Task instructions:
Using the data below, report how many lines hold the word "items". Include nothing else in the reply.

....

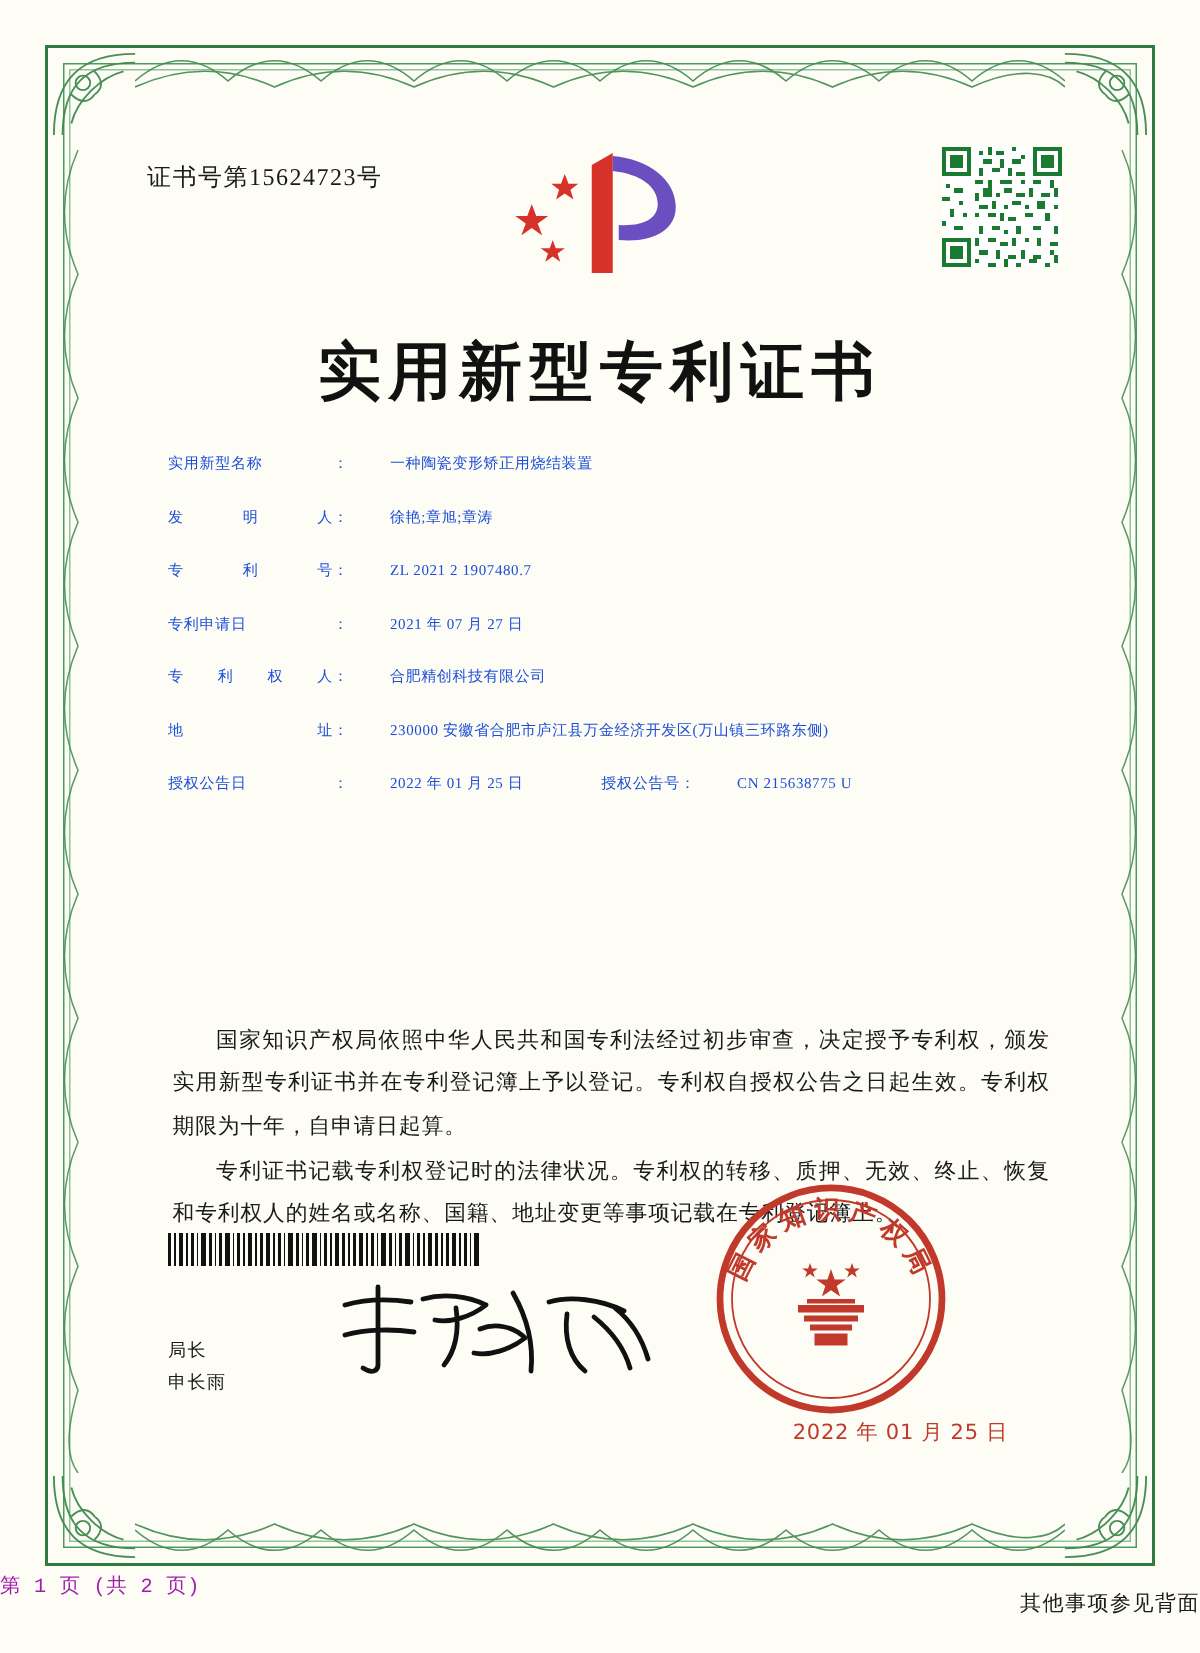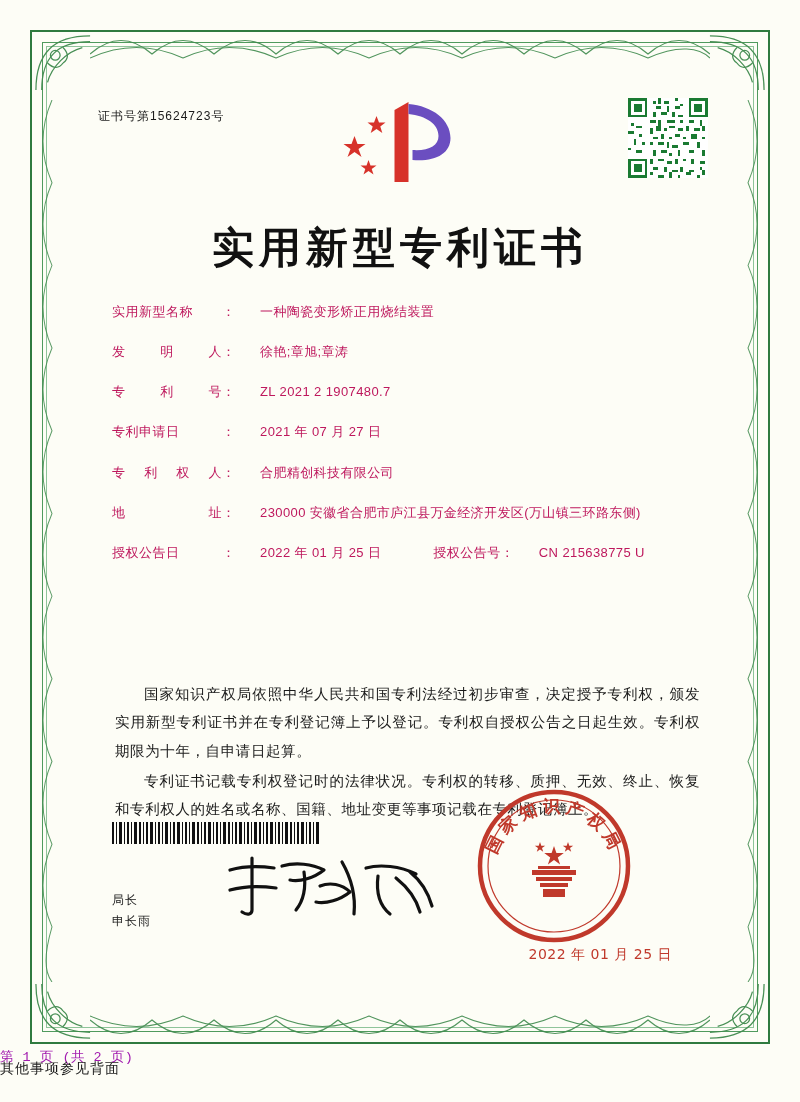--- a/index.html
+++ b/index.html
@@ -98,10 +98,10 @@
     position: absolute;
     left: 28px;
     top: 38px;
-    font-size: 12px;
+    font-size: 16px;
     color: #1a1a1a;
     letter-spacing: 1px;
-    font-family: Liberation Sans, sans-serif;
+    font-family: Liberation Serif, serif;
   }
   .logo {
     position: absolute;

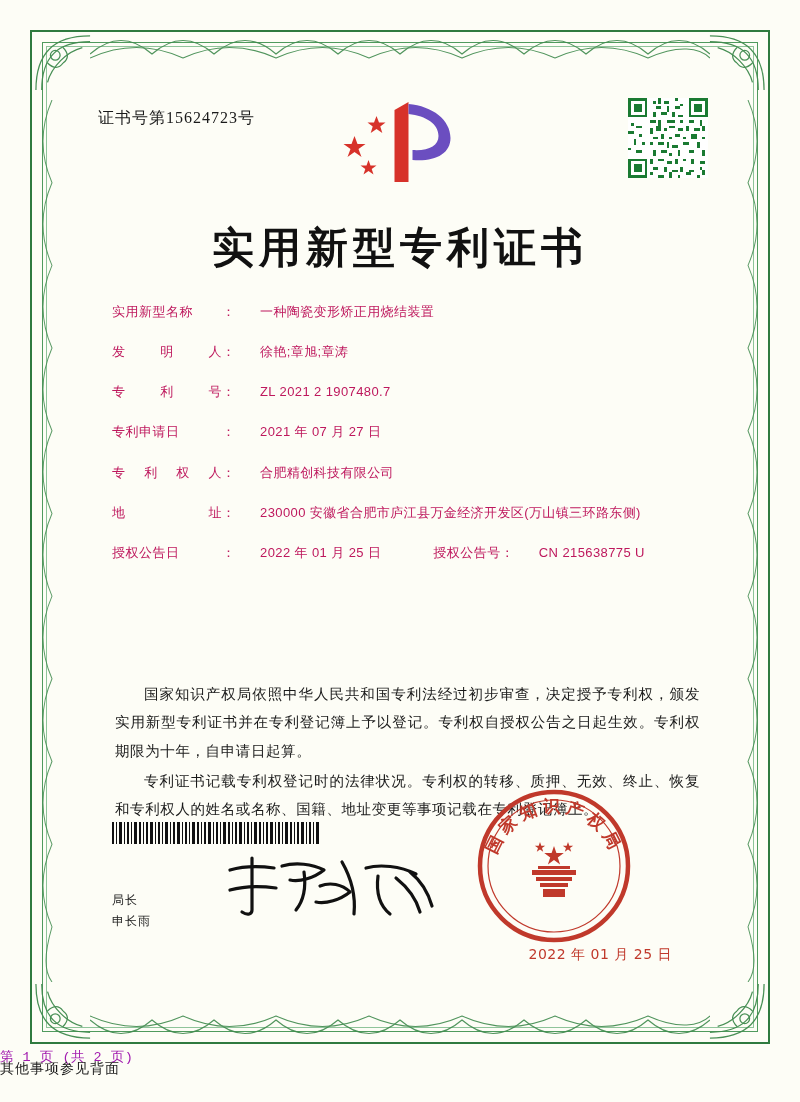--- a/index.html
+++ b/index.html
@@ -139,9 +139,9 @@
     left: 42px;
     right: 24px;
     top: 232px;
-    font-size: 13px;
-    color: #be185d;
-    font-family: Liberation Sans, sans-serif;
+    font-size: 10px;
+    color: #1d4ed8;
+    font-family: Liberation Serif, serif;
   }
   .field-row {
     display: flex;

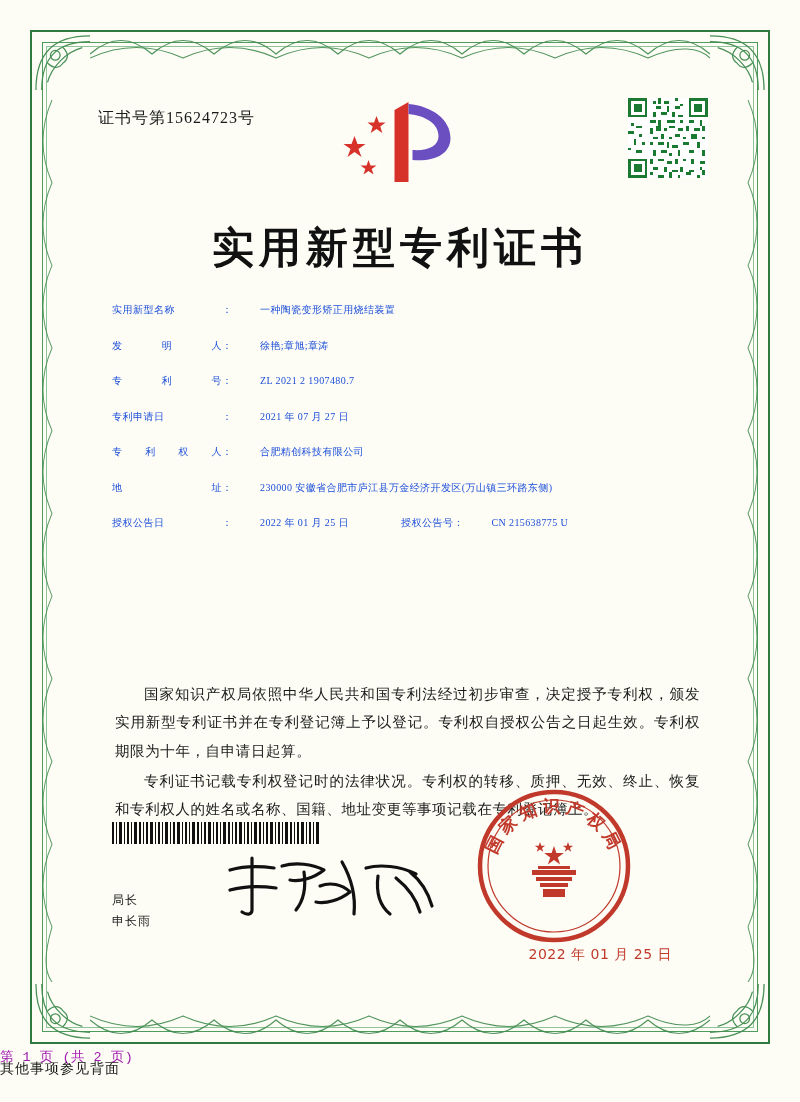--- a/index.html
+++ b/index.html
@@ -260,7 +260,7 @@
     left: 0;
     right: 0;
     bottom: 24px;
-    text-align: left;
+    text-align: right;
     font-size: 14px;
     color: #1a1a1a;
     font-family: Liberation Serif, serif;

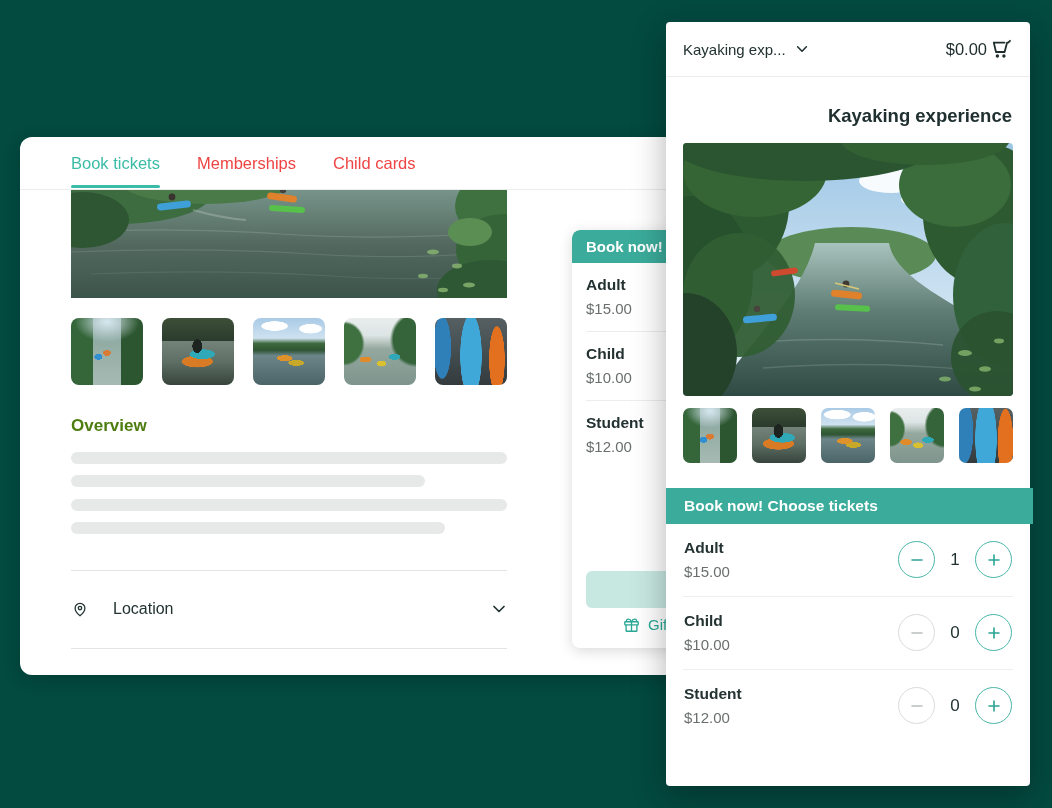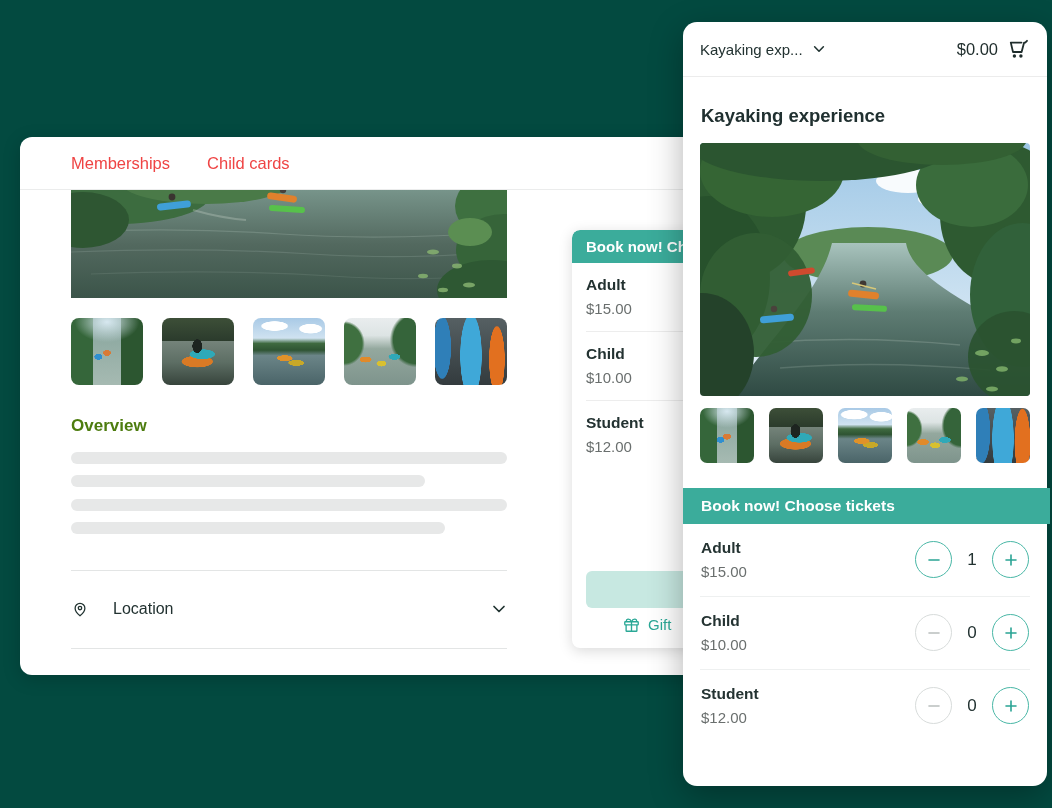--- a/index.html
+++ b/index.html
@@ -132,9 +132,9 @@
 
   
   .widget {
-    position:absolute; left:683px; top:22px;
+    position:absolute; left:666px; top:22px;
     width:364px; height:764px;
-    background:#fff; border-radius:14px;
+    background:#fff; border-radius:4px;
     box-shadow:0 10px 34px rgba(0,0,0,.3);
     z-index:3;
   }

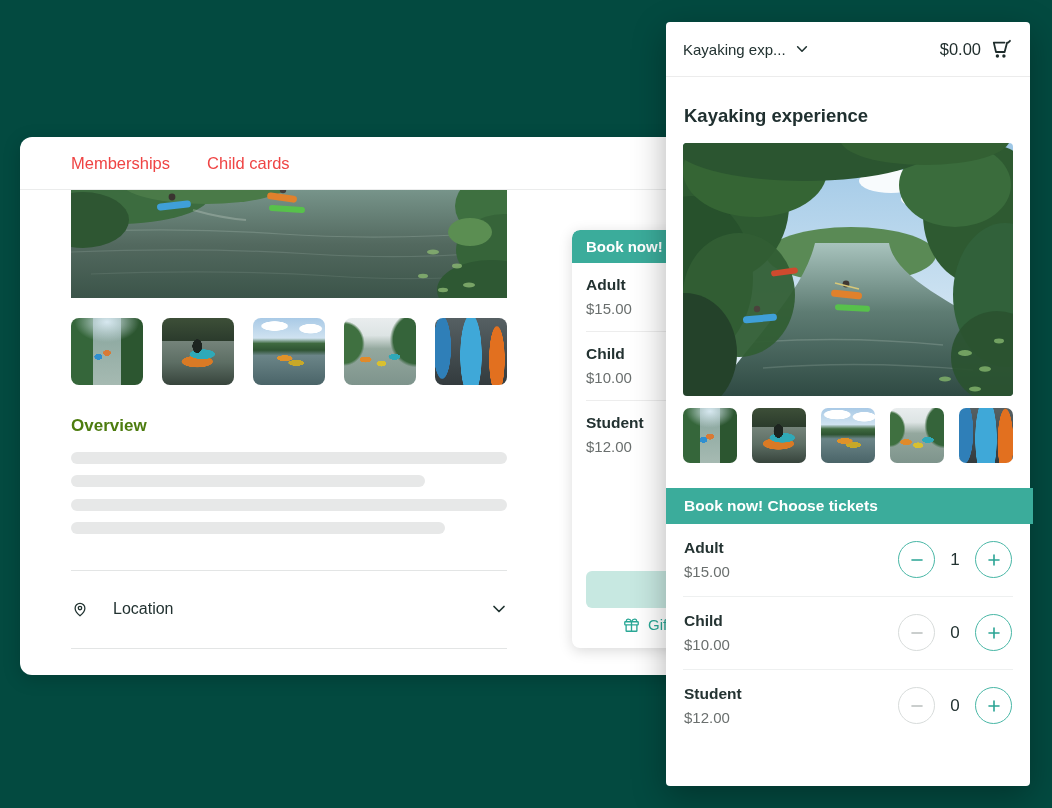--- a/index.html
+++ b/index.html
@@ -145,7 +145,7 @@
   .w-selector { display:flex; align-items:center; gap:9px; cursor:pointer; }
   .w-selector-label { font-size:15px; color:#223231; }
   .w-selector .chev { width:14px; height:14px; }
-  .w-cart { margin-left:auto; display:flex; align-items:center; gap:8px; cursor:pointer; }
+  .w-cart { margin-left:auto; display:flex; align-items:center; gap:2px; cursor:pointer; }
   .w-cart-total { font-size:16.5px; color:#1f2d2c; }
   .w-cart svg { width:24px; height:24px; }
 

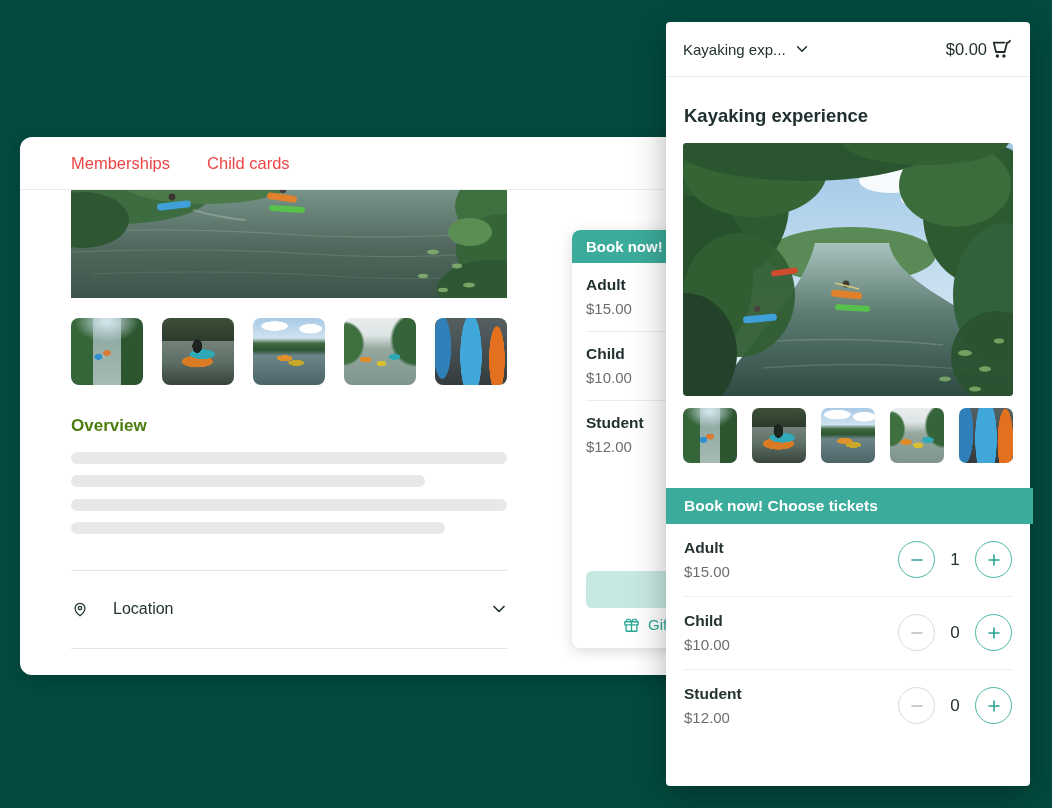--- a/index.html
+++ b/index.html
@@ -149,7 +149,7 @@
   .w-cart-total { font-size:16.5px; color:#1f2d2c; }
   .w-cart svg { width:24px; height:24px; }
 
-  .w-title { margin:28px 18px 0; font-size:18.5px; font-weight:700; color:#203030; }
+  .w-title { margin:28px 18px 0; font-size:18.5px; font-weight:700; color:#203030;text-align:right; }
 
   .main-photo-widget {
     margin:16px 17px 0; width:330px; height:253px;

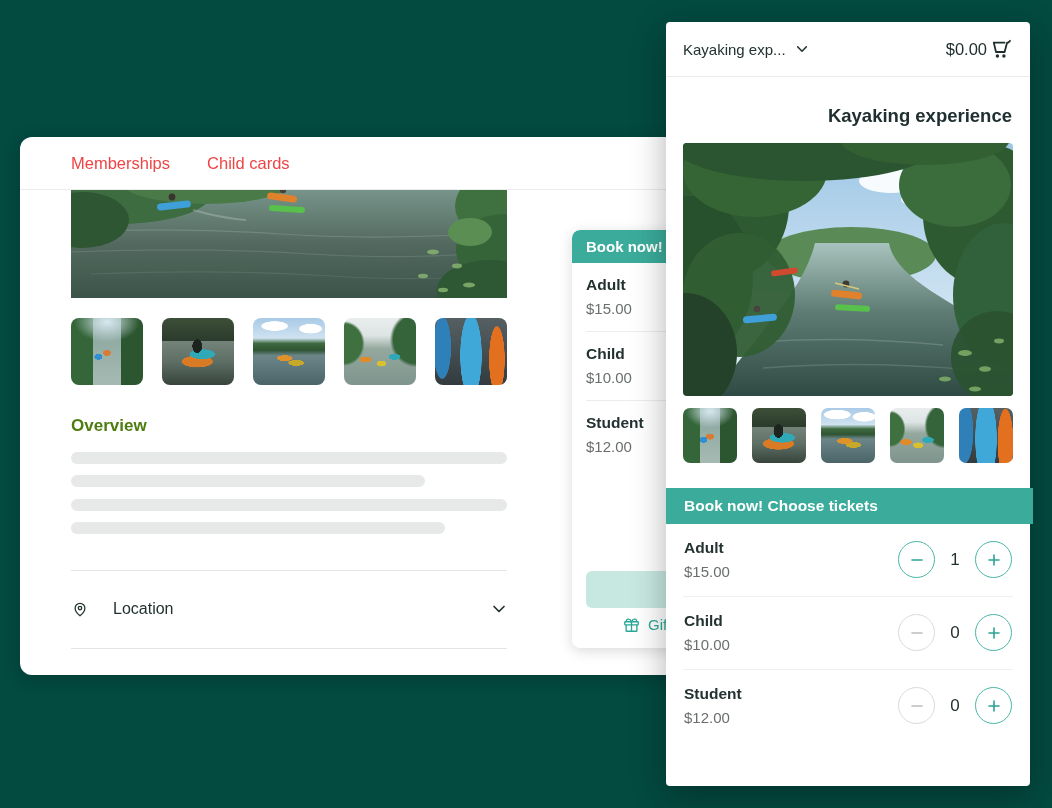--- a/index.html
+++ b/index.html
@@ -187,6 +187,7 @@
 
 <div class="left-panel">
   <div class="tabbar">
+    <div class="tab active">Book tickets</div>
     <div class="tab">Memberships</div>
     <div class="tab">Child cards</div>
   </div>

....

Final answer:
3